Sağ popülizmin şifreleri...

02 Şubat 2024 Cuma

TİP’li Can Atalay’ın milletvekilliğinin düşürülmesinin yankıları neden halkta karşılığını bulmuyor? Bunun “demokrasiye ve halkın iradesine darbe” olduğu gerçeği ve bizzat Meclis tarafından yapılmasının vahameti, Cumhur İttifakı’na oy verenleri neden ilgilendirmiyor?

Türkiye’nin yolsuzlukta tarihin en kötü puanını almış olması neden geniş halk kesimlerini etkilemiyor?

İktidarın “müjde” diye duyurduğu asgari ücretin peş peşe zamlar ile şimdiden erimesi, işsizliğin boyutlarının geldiği ürkütücü seviye, neden sandıkta iktidarın politikalarına tepki olarak yansımıyor?

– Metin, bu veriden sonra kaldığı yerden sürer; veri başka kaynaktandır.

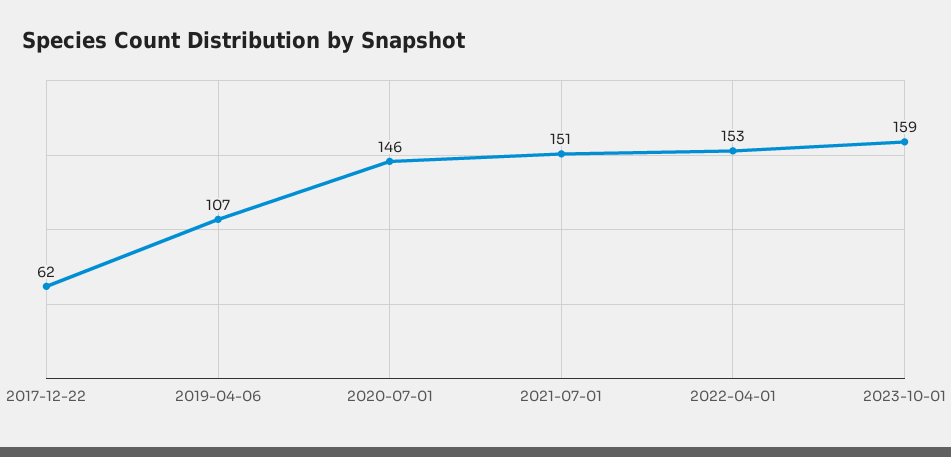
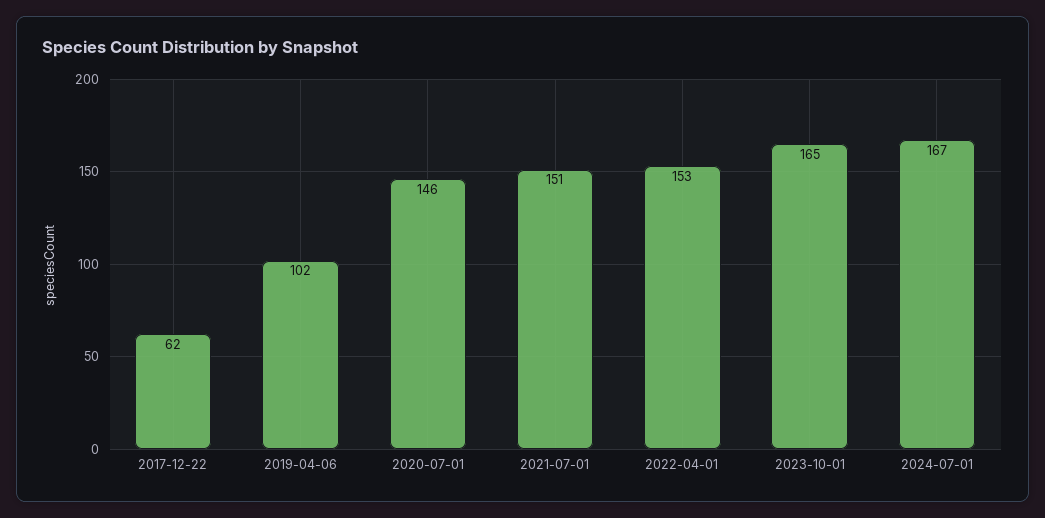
2019-04-06: 107 -> 102
2023-10-01: 159 -> 165
2024-07-01: none -> 167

Hemen her kesimden gençlerin geleceklerini bu ülkede görememelerinin rahatsızlığı neden önemli bir gündem maddesi olamıyor? Ya artık basılı ve görsel medyada haber değeri bile taşımayan “uyuşturucu bağımlılığındaki” hızlı artış? İntiharlar? 

Sağlık sisteminde randevu almaktaki büyük yığılma, erişilebilen sağlık hizmetlerinde kalitenin giderek düşmesine neden tepki yok? Bunun nedenleri sorgulanmıyor?

Liste uzun...

Önümüzde seçimler var. Siyasi kutuplaşmanın bu kadar arttığı ortamda 31 Mart yerel seçimleri de doğal olarak uzun bir süredir olduğu gibi yerel belediyecilik hizmetlerinin niteliği ve niceliğinin ötesine taşıyor. O partinin ya da şu partinin adayı olması esas kriter haline geliyor. 

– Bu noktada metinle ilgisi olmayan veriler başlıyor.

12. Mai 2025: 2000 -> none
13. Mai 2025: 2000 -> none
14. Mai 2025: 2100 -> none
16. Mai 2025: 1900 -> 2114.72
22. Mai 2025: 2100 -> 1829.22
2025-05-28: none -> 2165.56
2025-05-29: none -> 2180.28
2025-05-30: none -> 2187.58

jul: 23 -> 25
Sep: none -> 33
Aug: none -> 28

SAĞ POPÜLİZMİN YÜKSELİŞİNE BİLİM NE DİYOR?

Biraz daha genelleştirirsek ve ülke topraklarının dışına çıkarsak, örnekler farklı da olsa birçok yerde şu bahsettiğimiz gerçekler sağ popülizmin zaferi olarak gövde buluyor. 

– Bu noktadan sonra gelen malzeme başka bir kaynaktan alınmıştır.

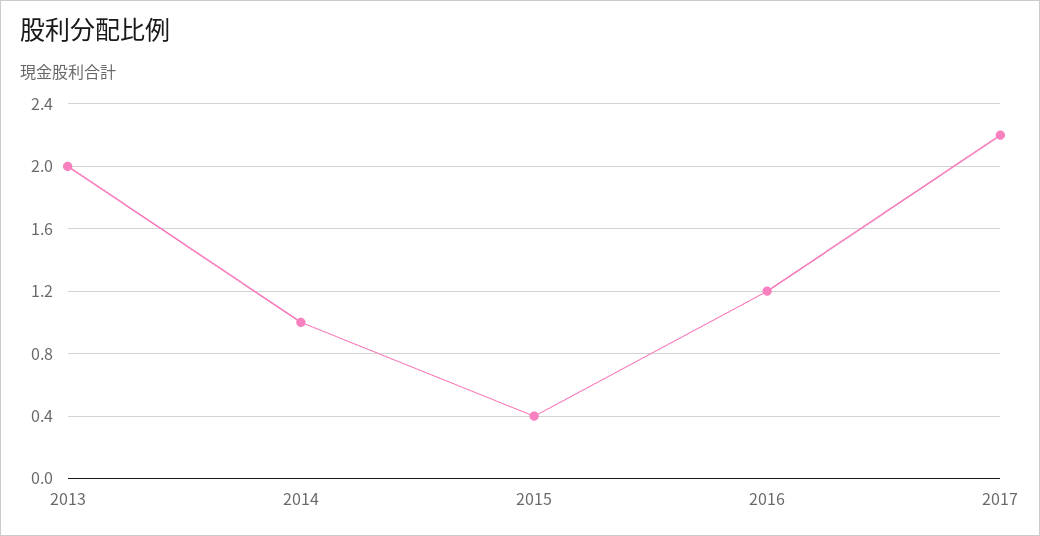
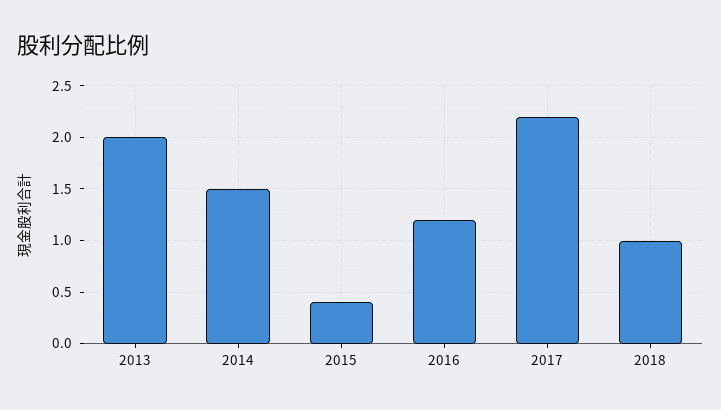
2014: 1 -> 1.5
2018: none -> 1

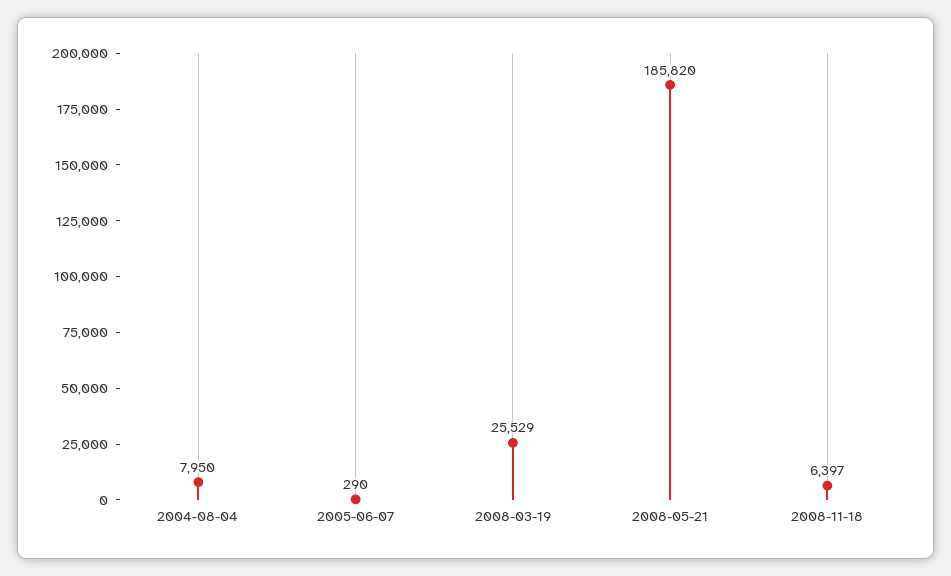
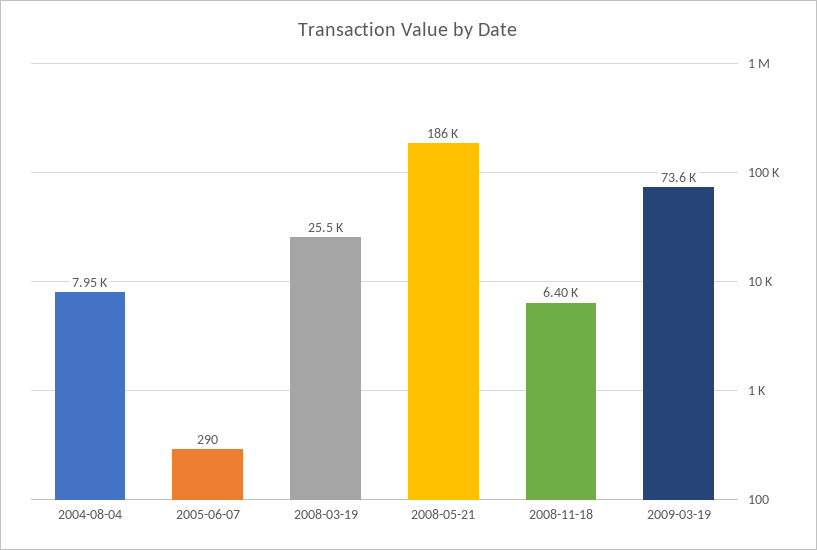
2009-03-19: none -> 73600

Peki insanlığa da demokrasilere de ciddi tehdit haline gelen sağ popülizmin bu denli revaçta olmasının bilimsel açıklaması ne?

Bir matematikçi Norbert Wiener yıllardır bu konuya ciddi şekilde kafa yoruyor. Bilim insanı sosyal olguların ancak iletişim teorisi aracılığı ile anlaşılabileceğini iddia ediyor. Biraz açalım. Wiener, bilimde termodinamiğin ikinci yasası olarak bilinen bir kavramdan yola çıkarak toplumun farklı yönlerini açıklamaya çalışıyor. Zamanla düzenin düzensizliğe dönüşeceğini ve güvenilir bilginin, “kafa karışıklığı, belirsizlikler ve gürültü ile” boğulacağını öne sürer bu yasa. Matematikte düzensizliğin ölçüsüne ise entropi adı verilir. Dolayısıyla ternodinamiğin ikinci yasası zamanla entropinin artacağını ifade eder. 

Bunu Wiener’ın toplumsal teoriye dönüştürme argümanı ise şöyle: İletişim teknolojileri ilerledikçe, insanlar giderek daha fazla sayıda gereksiz “gürültülü” bilgiyi dolaşıma sokarlar (Twitter, Instagram vs...) Öyle ki bu durum gerçekleri, doğru ve önemli fikirleri gölgede bırakır. Yapay zekânın ürettiği dezenformasyonla bu durum daha belirgin hale gelir. 

İlgi duyduğumuz bir konuda araştırma yaptığımızda belirsizlikleri ya da soru işaretlerini en aza indirmeyi isteriz. Başka bir deyişle düşünce sürecimiz entropiyi en aza indirmeye çalışır. Eğer birisi yanlış bir gerçekliği temsil eden bir senaryoya dair güçlü bir inanca sahipse, gerçek bilgiler dolaşımda olsa bile o kişinin inancını değiştirmesi uzun zaman alacaktır.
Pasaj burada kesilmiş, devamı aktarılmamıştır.